### PROMPT
How many lines of the data include the string "solid"? State that number alone.
[AVAILABLE DATA Boundary: Start]
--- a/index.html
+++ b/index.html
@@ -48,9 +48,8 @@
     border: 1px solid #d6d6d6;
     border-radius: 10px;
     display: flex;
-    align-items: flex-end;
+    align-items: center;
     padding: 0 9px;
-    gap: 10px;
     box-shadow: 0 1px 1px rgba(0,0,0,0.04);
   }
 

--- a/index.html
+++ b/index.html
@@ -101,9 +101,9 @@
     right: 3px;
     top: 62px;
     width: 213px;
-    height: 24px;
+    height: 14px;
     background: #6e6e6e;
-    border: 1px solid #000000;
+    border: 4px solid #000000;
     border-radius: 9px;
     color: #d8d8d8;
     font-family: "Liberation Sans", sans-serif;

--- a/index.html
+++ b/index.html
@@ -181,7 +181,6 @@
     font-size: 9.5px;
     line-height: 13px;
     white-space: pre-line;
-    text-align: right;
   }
[AVAILABLE DATA Boundary: End]
[AVAILABLE DATA Boundary: Start]
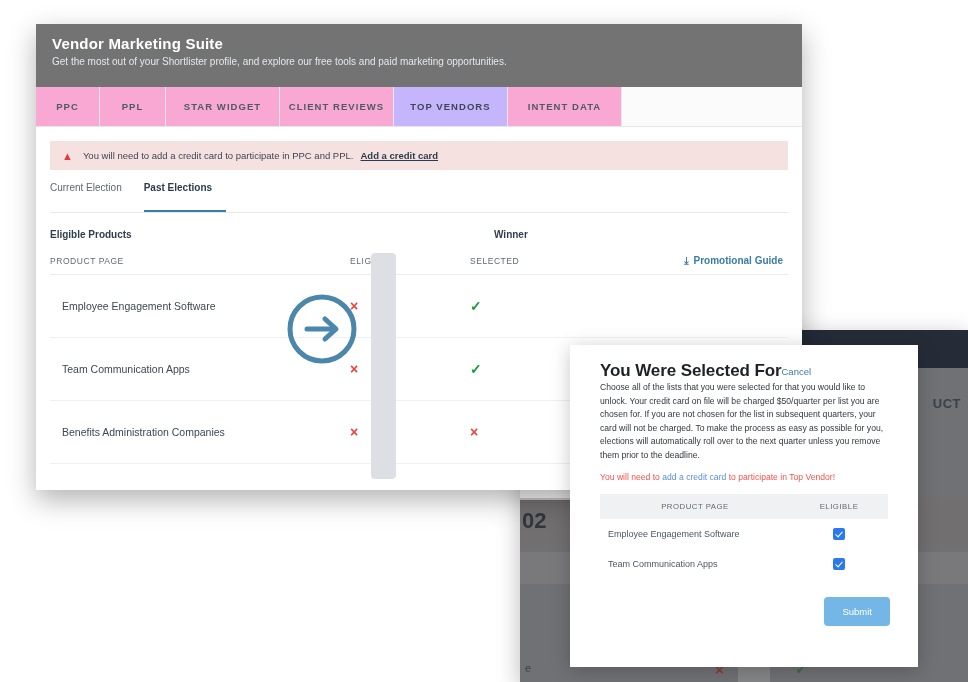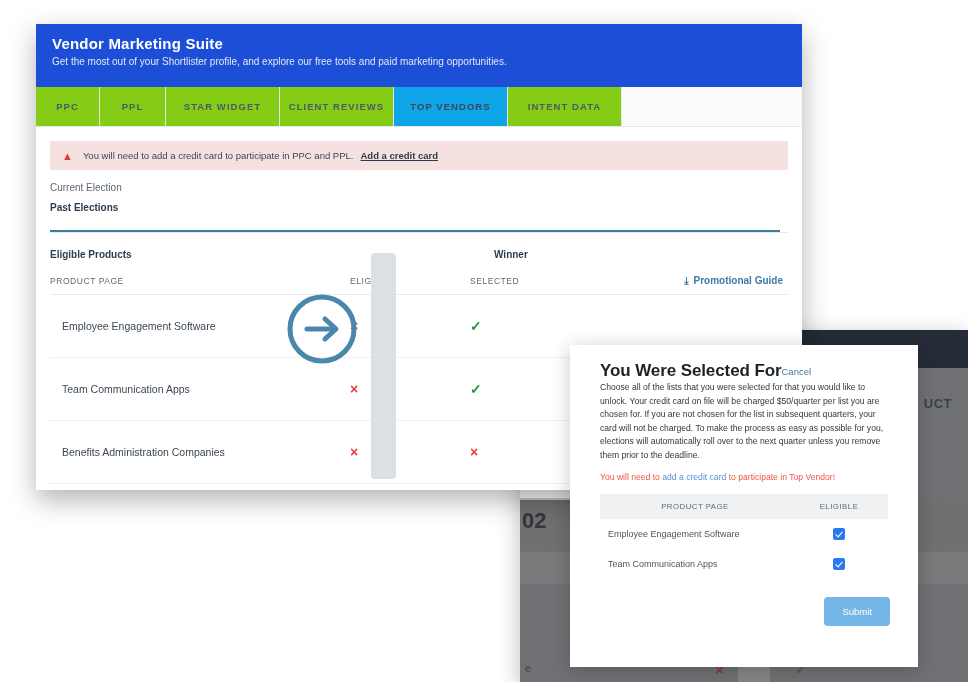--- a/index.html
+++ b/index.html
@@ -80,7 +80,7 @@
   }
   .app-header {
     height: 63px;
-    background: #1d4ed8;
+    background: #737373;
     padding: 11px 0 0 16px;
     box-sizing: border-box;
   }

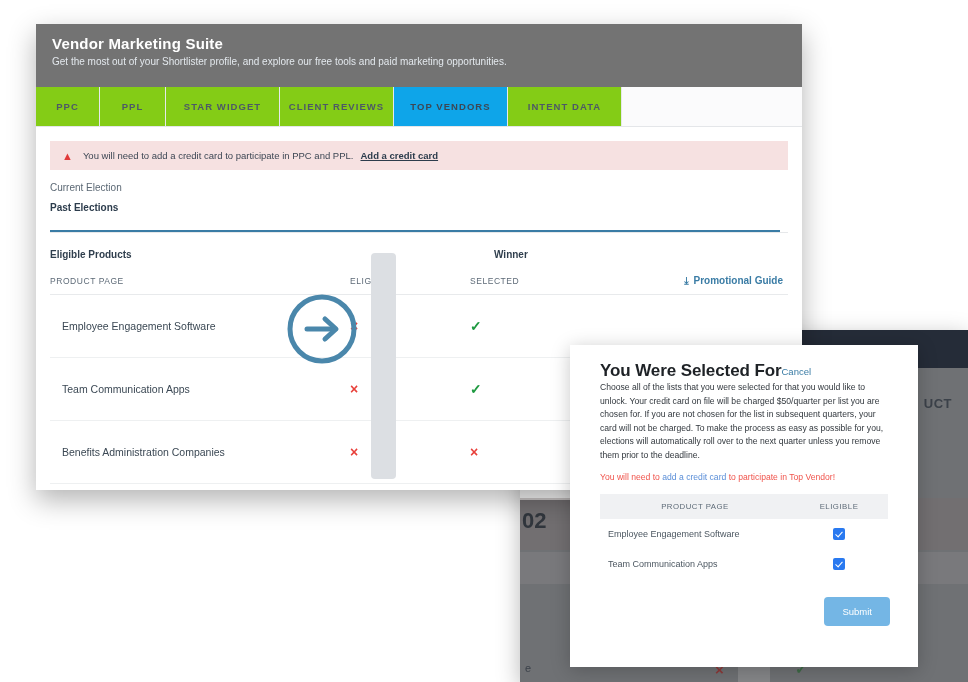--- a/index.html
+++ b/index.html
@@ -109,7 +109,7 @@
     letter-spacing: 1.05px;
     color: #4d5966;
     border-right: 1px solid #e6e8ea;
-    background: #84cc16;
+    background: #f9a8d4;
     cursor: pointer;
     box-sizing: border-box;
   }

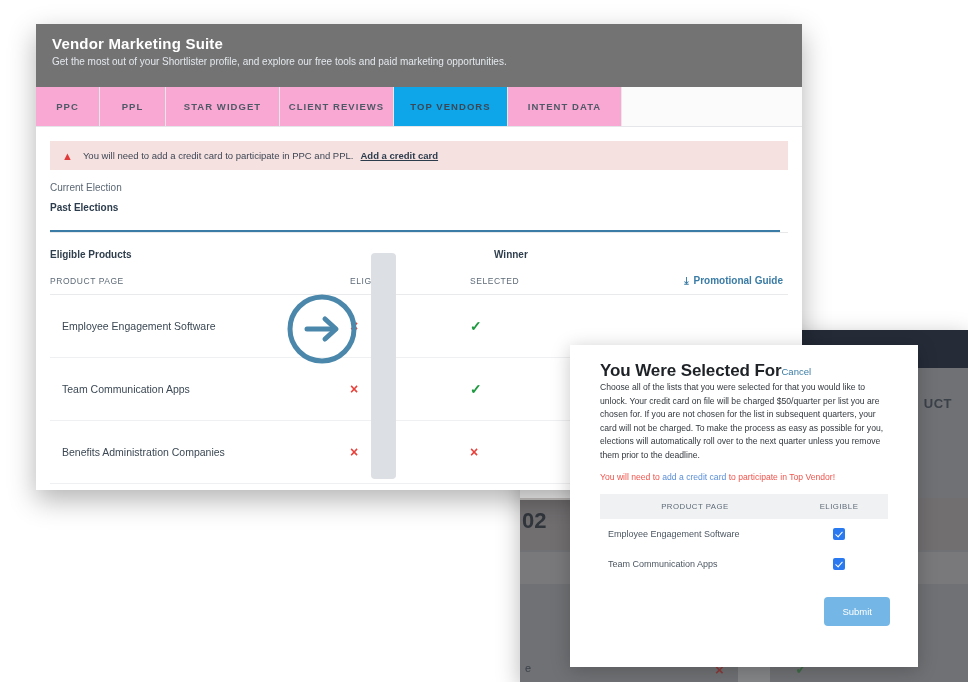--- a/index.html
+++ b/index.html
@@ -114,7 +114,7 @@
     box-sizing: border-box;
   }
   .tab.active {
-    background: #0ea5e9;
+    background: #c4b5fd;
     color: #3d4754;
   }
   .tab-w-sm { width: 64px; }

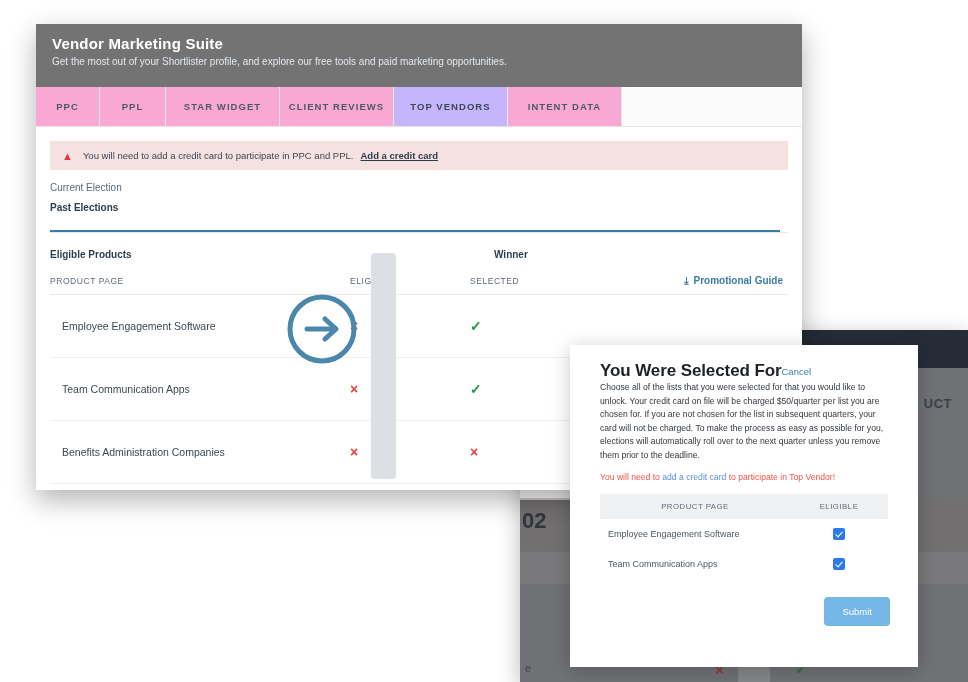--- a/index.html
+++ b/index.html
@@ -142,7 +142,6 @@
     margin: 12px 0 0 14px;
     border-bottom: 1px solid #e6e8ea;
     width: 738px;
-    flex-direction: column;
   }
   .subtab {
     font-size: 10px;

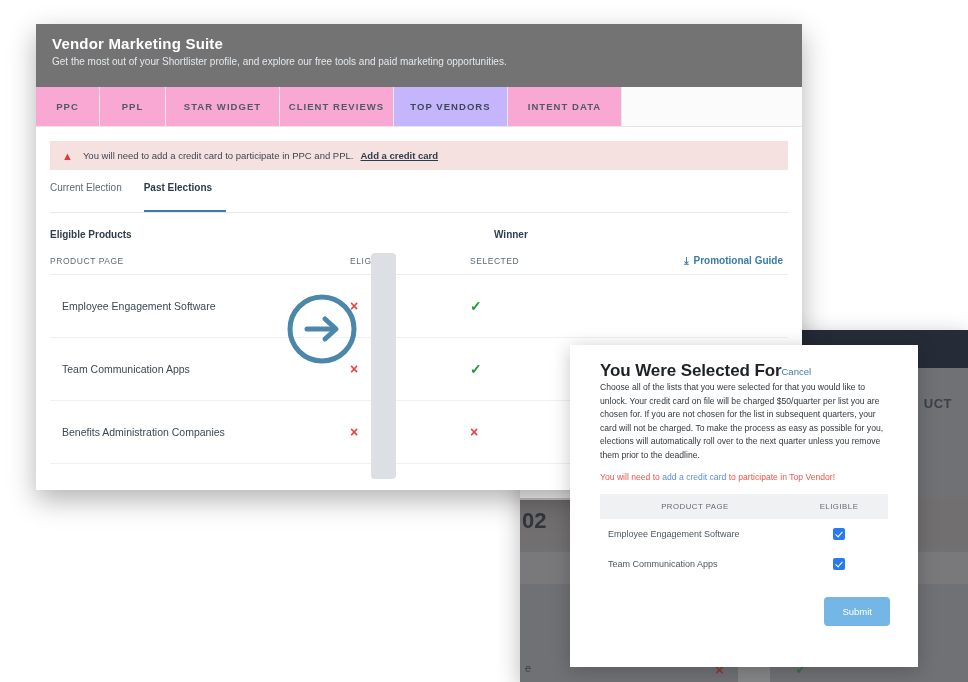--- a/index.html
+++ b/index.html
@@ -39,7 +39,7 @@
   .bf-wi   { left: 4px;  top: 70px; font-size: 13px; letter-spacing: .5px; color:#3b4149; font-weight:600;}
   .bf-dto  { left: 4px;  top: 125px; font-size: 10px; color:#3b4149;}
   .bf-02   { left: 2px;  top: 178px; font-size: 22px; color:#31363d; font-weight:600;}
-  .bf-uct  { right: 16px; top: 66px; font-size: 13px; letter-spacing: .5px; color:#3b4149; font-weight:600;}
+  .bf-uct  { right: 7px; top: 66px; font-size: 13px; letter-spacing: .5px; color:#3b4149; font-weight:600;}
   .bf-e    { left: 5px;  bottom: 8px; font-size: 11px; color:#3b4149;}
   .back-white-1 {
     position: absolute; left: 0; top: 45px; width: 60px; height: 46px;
[AVAILABLE DATA Boundary: End]
### YOUR RESPONSE
5